Looking more broadly, the main impact from rising tariffs on the Australian economy is likely to be indirect, i.e. from other countries hit by the US tariffs. A larger global economic slowdown would knock down Australian GDP growth. But looking at individual countries and our trade exposures at more granular level, Australia appears to be well positioned. Our exposures to the US though Canada and Mexico are small. Each represents less than 1% of our international trade in goods. For now, that leaves China as the main transmission channel. It is the number one destination for Australia’s exports receiving about a third of total Australian goods outflow.
Looking at the composition of that flow, iron ore accounts for around 60% of what we send to China. We highlighted previously that China reached peak levels of steel production around 2020–21, and since then it has been on a slight downward trend. A peaking in steel demand per person is a common pattern when countries reach the level of economic development that China has now reached. The slight downward trend mostly reflects structural factors relating to lower housing and infrastructure investment driven by falling population and lower income growth. In the trade war context that might be good news for us. Even if the US import tariffs slow the externally facing part of the Chinese economy materially, our key export flow mostly goes to domestic demand, including construction. While still on a gradually easing path, in line with the secular forces, this might be more resilient to conditions in China’s export sector.
Coal and LNG probably have more cyclical demand, as it drives generation of power needed for industrial production. But their shares in our exports to China are much smaller relative to iron ore. Japan is the top destination for these commodities, while India and South Korea are also significant. They are not fully immune to the US tariffs, nobody is in this day and age, given that they run trade surpluses with the US. However, it should be fair to say that they do not appear to be at the top of Trump’s list of target countries, suggesting that the risks to Australian exports they pose is also lower.
Finally, it is worth considering a scenario where Australia might be hit with import tariffs as part of a broader universal levy applied to all US imports. In a standard trade destruction/trade diversion framework, that should decrease total US imports, with production shifting onshore. The overall level of global trade would decrease, but some of the exports previously flowing into the US would find their way to other markets. This point is particularly relevant for Australia, given that most of its exports are commodities that can be readily redirected to markets elsewhere – though perhaps at a lower price.
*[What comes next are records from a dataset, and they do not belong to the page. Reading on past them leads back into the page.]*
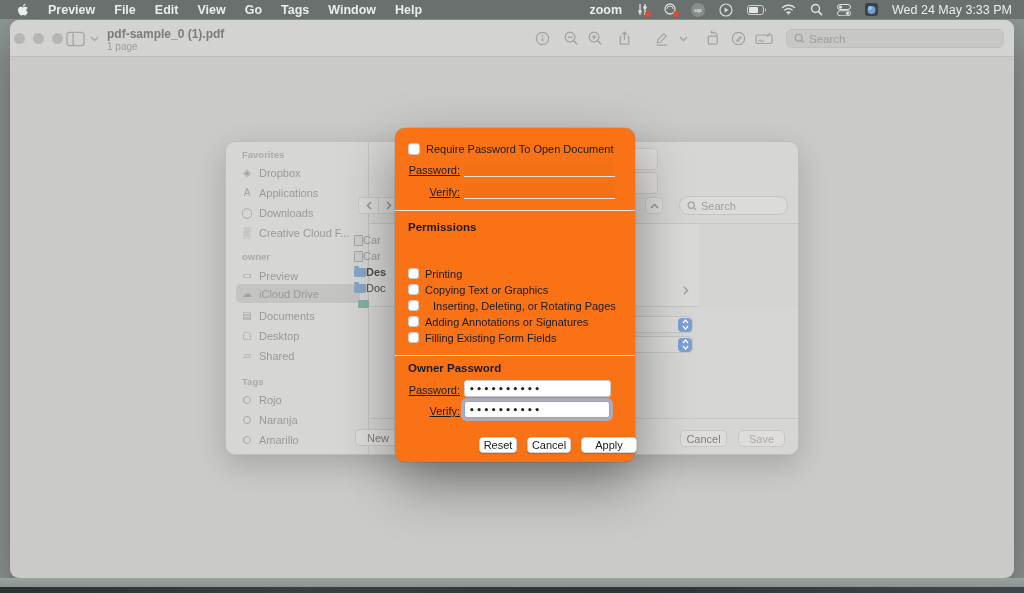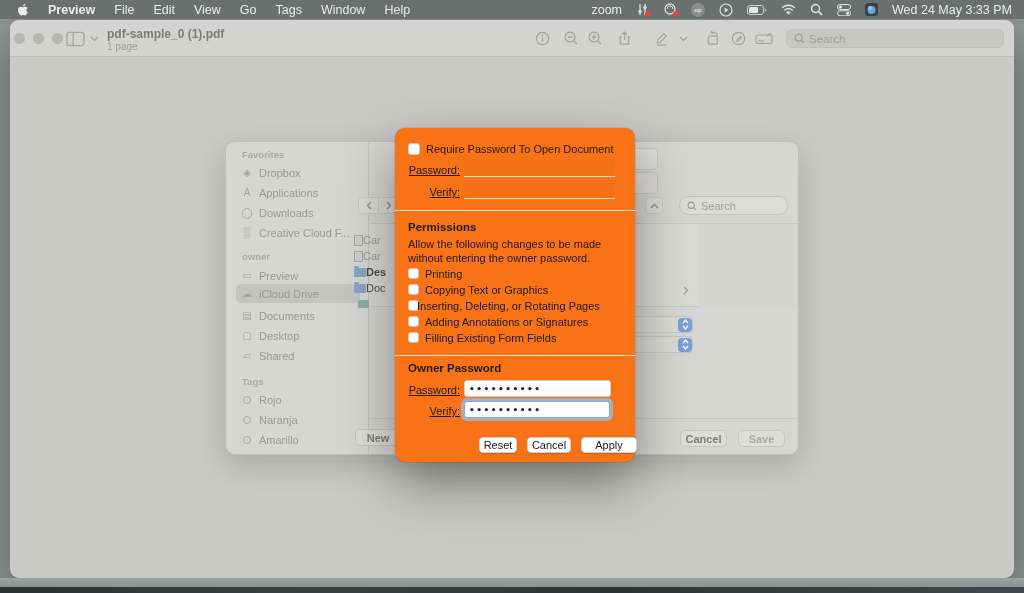--- a/index.html
+++ b/index.html
@@ -4,21 +4,21 @@
 <style>
   * { margin:0; padding:0; box-sizing:border-box; }
   html,body { width:1024px; height:593px; overflow:hidden; }
   body { font-family:"Liberation Sans","DejaVu Sans",sans-serif; background:#8f9794; position:relative; }
   .abs { position:absolute; }
 
   
   .menubar { left:0; top:0; width:1024px; height:19px; background:#6a706e; display:flex; align-items:center; color:#ececea; font-size:12.5px; z-index:50; }
   .menubar .left { display:flex; align-items:center; gap:19px; padding-left:17px; }
   .menubar .right { margin-left:auto; display:flex; align-items:center; gap:14px; padding-right:12px; }
-  .menu-item { white-space:nowrap; }
+  .menu-item { white-space:nowrap;font-weight:bold; }
   .app-name { font-weight:bold; }
   .mb-icon { display:inline-flex; align-items:center; justify-content:center; position:relative; }
   .badge { position:absolute; width:6px; height:6px; border-radius:50%; background:#e0493c; right:-2px; bottom:-1px; }
   .clock { white-space:nowrap; }
 
   
   .window { left:10px; top:20px; width:1004px; height:558px; background:#cacac8; border-radius:9px; box-shadow:0 18px 45px rgba(0,0,0,.38); overflow:hidden; }
   .toolbar { left:0; top:0; width:1004px; height:37px; background:#d3d3d1; border-bottom:1px solid #bdbdbb; }
   .tl { width:11px; height:11px; border-radius:50%; background:#b6b6b4; top:13px; }
   .wtitle { font-size:12px; font-weight:bold; color:#7c7c7a; }
@@ -28,21 +28,21 @@
 
   
   .sheet { left:225px; top:141px; width:574px; height:314px; background:#d6d6d4; border:1px solid #bebebc; border-radius:10px; box-shadow:0 10px 30px rgba(0,0,0,.18); overflow:hidden; }
   .sb { position:absolute; left:0; top:0; width:143px; height:314px; border-right:1px solid #c5c5c3; }
   .sb-h { position:absolute; left:16px; font-size:9.5px; font-weight:bold; color:#aaaaa8; }
   .sb-row { position:absolute; left:10px; width:124px; height:19px; display:flex; align-items:center; gap:6px; font-size:11px; color:#99999
 7; color:#999997; padding-left:5px; }
   .sb-row.sel { background:#c4c4c2; border-radius:5px; }
   .sb-ic { width:12px; display:inline-flex; justify-content:center; color:#a2a2a0; font-size:10px; }
   .tagdot { width:8px; height:8px; border-radius:50%; border:1.5px solid #a8a8a6; }
-  .sheet-btn { position:absolute; height:17px; background:#dedddb; border:1px solid #c6c6c4; border-radius:5px; font-size:11px; color:#7e7e7c; display:flex; align-items:center; justify-content:center;font-weight:bold; }
+  .sheet-btn { position:absolute; height:17px; background:#dedddb; border:1px solid #c6c6c4; border-radius:5px; font-size:11px; color:#7e7e7c; display:flex; align-items:center; justify-content:center; }
   .file-row { position:absolute; display:flex; align-items:center; font-size:11px; }
   .gdoc { width:9px; height:11px; border:1px solid #a6a6a4; border-radius:1px; background:#cfcfcd; }
   .bfold { width:12px; height:9px; background:#89a6c6; border-radius:1.5px; position:relative; }
   .bfold:before { content:""; position:absolute; left:0; top:-2px; width:5px; height:2px; background:#89a6c6; border-radius:1px 1px 0 0; }
   .popcap { position:absolute; width:14px; height:14px; background:#7d9fd6; border-radius:4px; display:flex; flex-direction:column; align-items:center; justify-content:center; gap:1px; }
   .popcap svg { display:block; }
 
   
   .modal { left:395px; top:128px; width:240px; height:334px; background:#f97316; border-radius:10px; box-shadow:0 22px 55px rgba(0,0,0,.4), 0 0 0 0.5px rgba(0,0,0,.15); z-index:40; font-size:11px; color:#1b1b1d; }
   .cbx { position:absolute; width:12px; height:12px; background:#fff; border:1px solid #c7c7c7; border-radius:3px; box-shadow:inset 0 1px 1px rgba(0,0,0,.05); }
@@ -390,28 +390,27 @@
   <div class="abs" style="left:31px;top:15px;">Require Password To Open Document</div>
 
   <div class="flab" style="left:0;top:36px;">Password:</div>
   <div class="ufield" style="left:69px;top:33px;width:151px;"></div>
   <div class="flab" style="left:0;top:58px;">Verify:</div>
   <div class="ufield" style="left:69px;top:55px;width:151px;"></div>
 
   <div class="sep" style="top:82px;"></div>
 
   <div class="sect" style="top:93px;">Permissions</div>
-  <div class="abs" style="left:13px;top:110px;width:212px;line-height:13.5px;">Allow the following changes to be made without entering the owner password.</div>
 
   <div class="cbx" style="left:13px;top:140px;width:11px;height:11px;"></div>
   <div class="abs" style="left:30px;top:140px;">Printing</div>
   <div class="cbx" style="left:13px;top:156px;width:11px;height:11px;"></div>
   <div class="abs" style="left:30px;top:156px;">Copying Text or Graphics</div>
   <div class="cbx" style="left:13px;top:172px;width:11px;height:11px;"></div>
-  <div class="abs" style="left:22px;top:172px;">Inserting, Deleting, or Rotating Pages</div>
+  <div class="abs" style="left:38px;top:172px;">Inserting, Deleting, or Rotating Pages</div>
   <div class="cbx" style="left:13px;top:188px;width:11px;height:11px;"></div>
   <div class="abs" style="left:30px;top:188px;">Adding Annotations or Signatures</div>
   <div class="cbx" style="left:13px;top:204px;width:11px;height:11px;"></div>
   <div class="abs" style="left:30px;top:204px;">Filling Existing Form Fields</div>
 
   <div class="sep" style="top:227px;"></div>
 
   <div class="sect" style="top:234px;">Owner Password</div>
   <div class="flab" style="left:0;top:256px;">Password:</div>
   <input class="pwfield" style="left: 69px; top: 252px; width: 147px;" type="text" value="••••••••••">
The impacts for more differentiated products such as specialist manufactured goods and for services are harder to assess. These would depend on how sensitive US domestic demand is to changes in import prices, and how readily these more differentiated exports can be redirected to other markets with different regulatory frameworks and consumer expectations. But given a relatively small share of these products, if we exclude more severe scenarios of a synchronized global slowdown, the overall hit to Australia’s GDP should be small.